Data entries

========================================

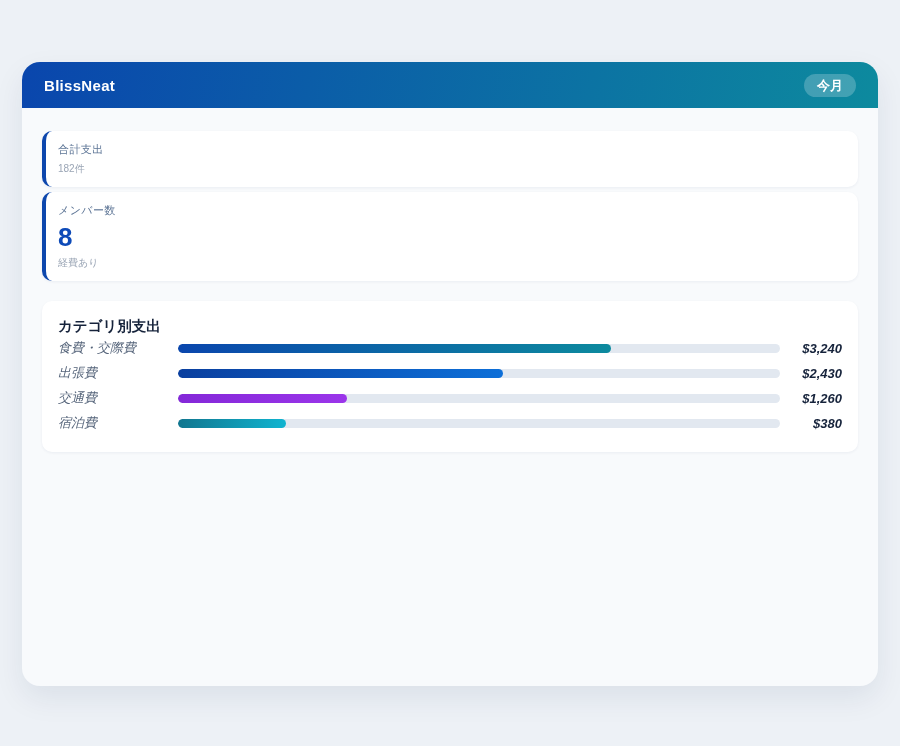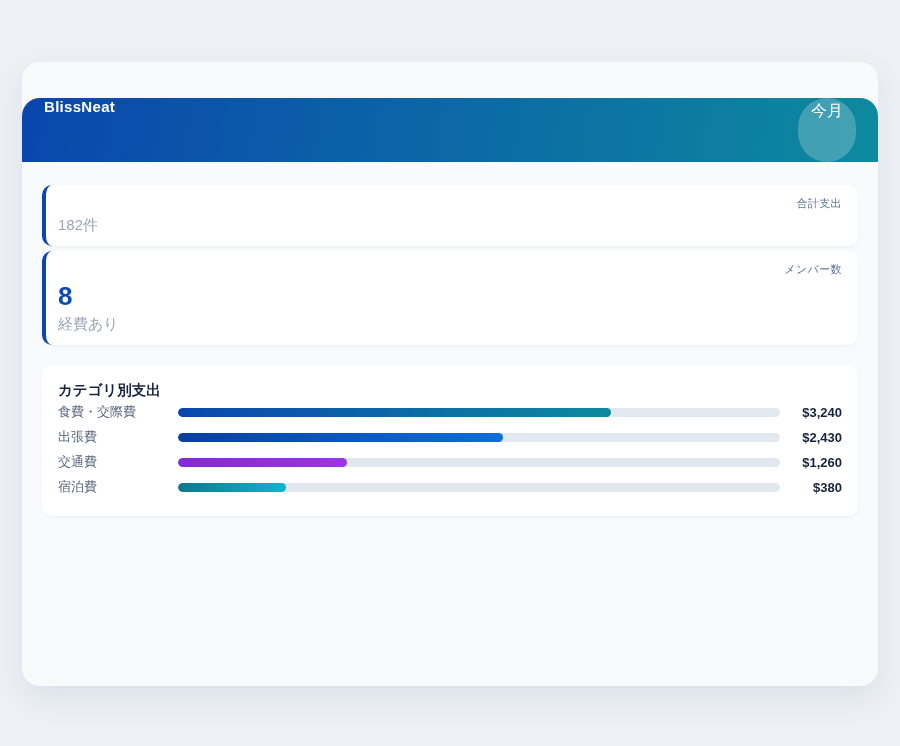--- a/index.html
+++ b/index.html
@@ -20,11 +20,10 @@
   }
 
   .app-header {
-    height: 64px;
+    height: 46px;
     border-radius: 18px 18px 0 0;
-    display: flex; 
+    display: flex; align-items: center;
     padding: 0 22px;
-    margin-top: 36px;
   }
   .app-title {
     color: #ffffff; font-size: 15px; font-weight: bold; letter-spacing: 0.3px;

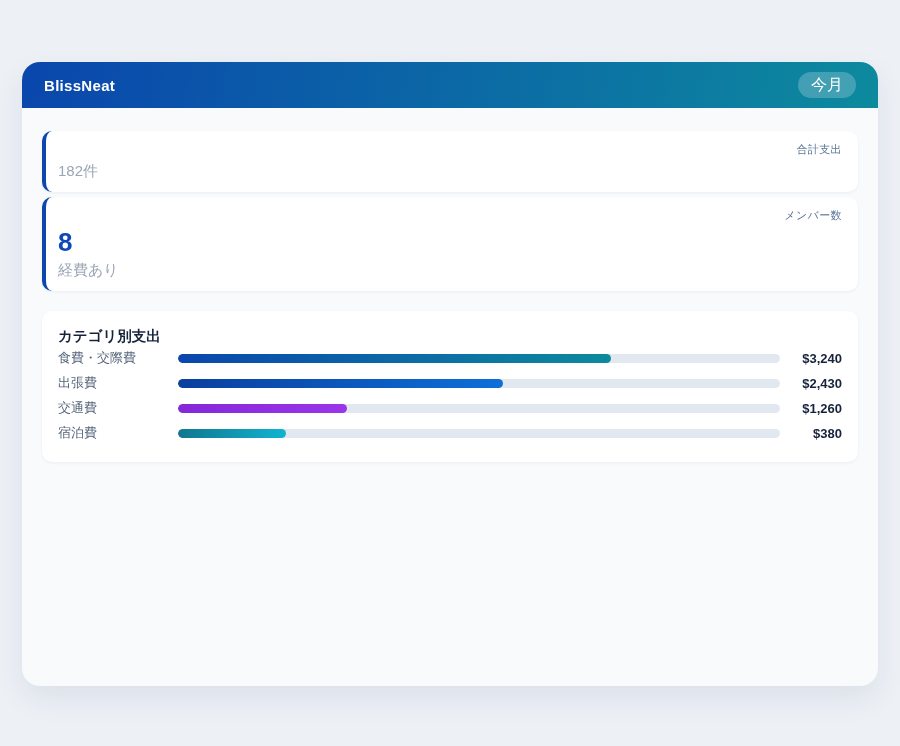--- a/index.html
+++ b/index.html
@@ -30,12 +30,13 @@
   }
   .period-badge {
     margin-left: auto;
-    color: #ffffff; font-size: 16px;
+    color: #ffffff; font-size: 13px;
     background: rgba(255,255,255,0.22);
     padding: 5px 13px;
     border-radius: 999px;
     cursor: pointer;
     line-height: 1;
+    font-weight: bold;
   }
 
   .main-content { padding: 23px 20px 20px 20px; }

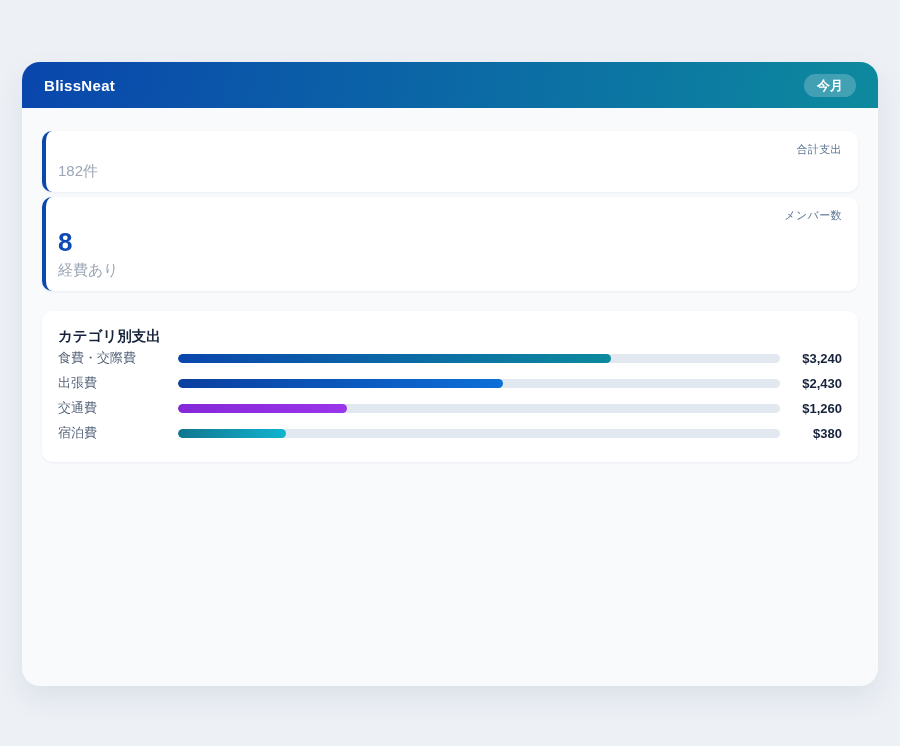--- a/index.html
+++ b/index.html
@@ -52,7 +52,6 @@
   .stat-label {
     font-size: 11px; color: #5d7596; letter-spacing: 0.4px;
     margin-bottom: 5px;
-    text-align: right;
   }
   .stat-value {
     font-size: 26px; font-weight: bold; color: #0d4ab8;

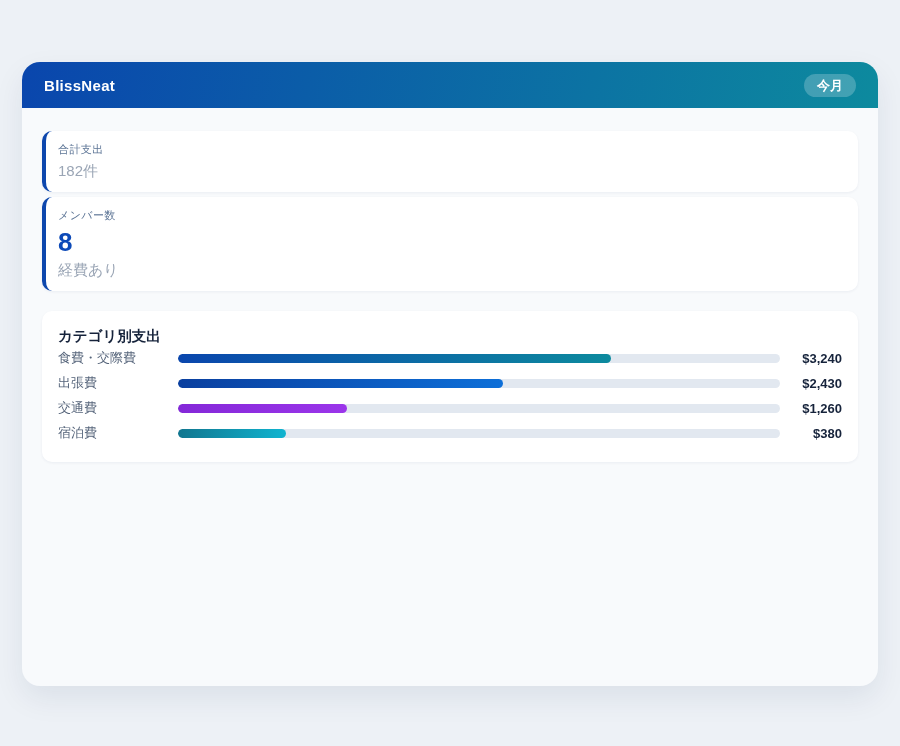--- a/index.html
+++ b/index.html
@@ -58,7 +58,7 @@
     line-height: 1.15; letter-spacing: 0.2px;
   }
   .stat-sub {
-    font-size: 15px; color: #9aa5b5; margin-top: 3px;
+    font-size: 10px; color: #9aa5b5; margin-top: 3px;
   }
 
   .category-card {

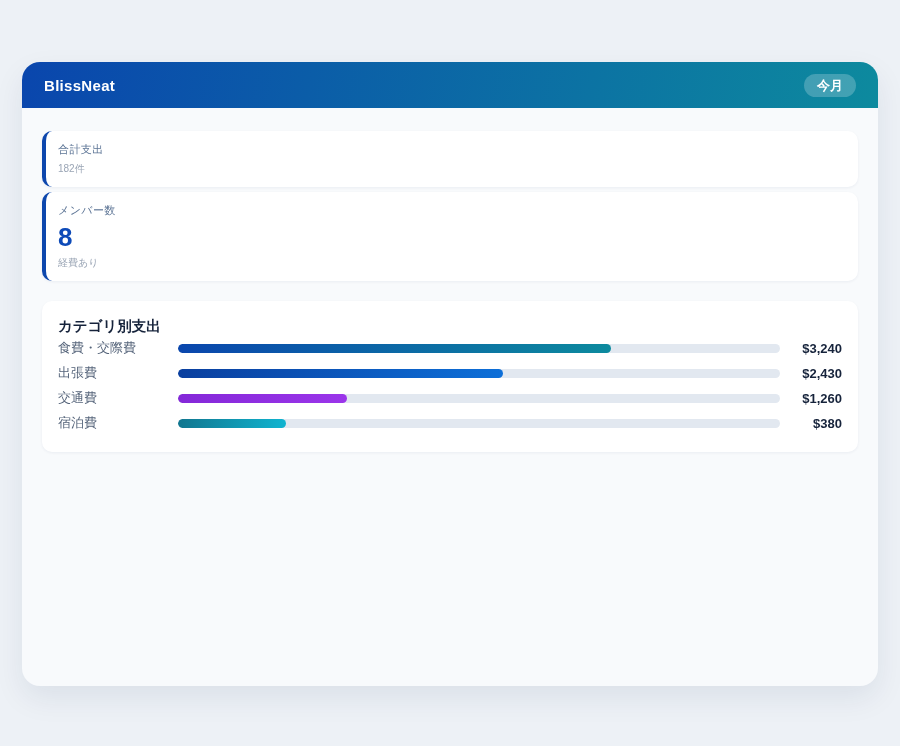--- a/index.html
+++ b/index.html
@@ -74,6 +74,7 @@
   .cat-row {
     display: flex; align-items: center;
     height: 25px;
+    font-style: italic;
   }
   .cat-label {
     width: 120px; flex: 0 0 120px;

========================================

◆ **Exercise prompt**
Your answer must be the lines from the one holding "-58,7 +58,7 @@" through the final line of the records above, exactly as written and without any pictures.

◆ **Solution**
@@ -58,7 +58,7 @@
     line-height: 1.15; letter-spacing: 0.2px;
   }
   .stat-sub {
-    font-size: 15px; color: #9aa5b5; margin-top: 3px;
+    font-size: 10px; color: #9aa5b5; margin-top: 3px;
   }
 
   .category-card {

--- a/index.html
+++ b/index.html
@@ -74,6 +74,7 @@
   .cat-row {
     display: flex; align-items: center;
     height: 25px;
+    font-style: italic;
   }
   .cat-label {
     width: 120px; flex: 0 0 120px;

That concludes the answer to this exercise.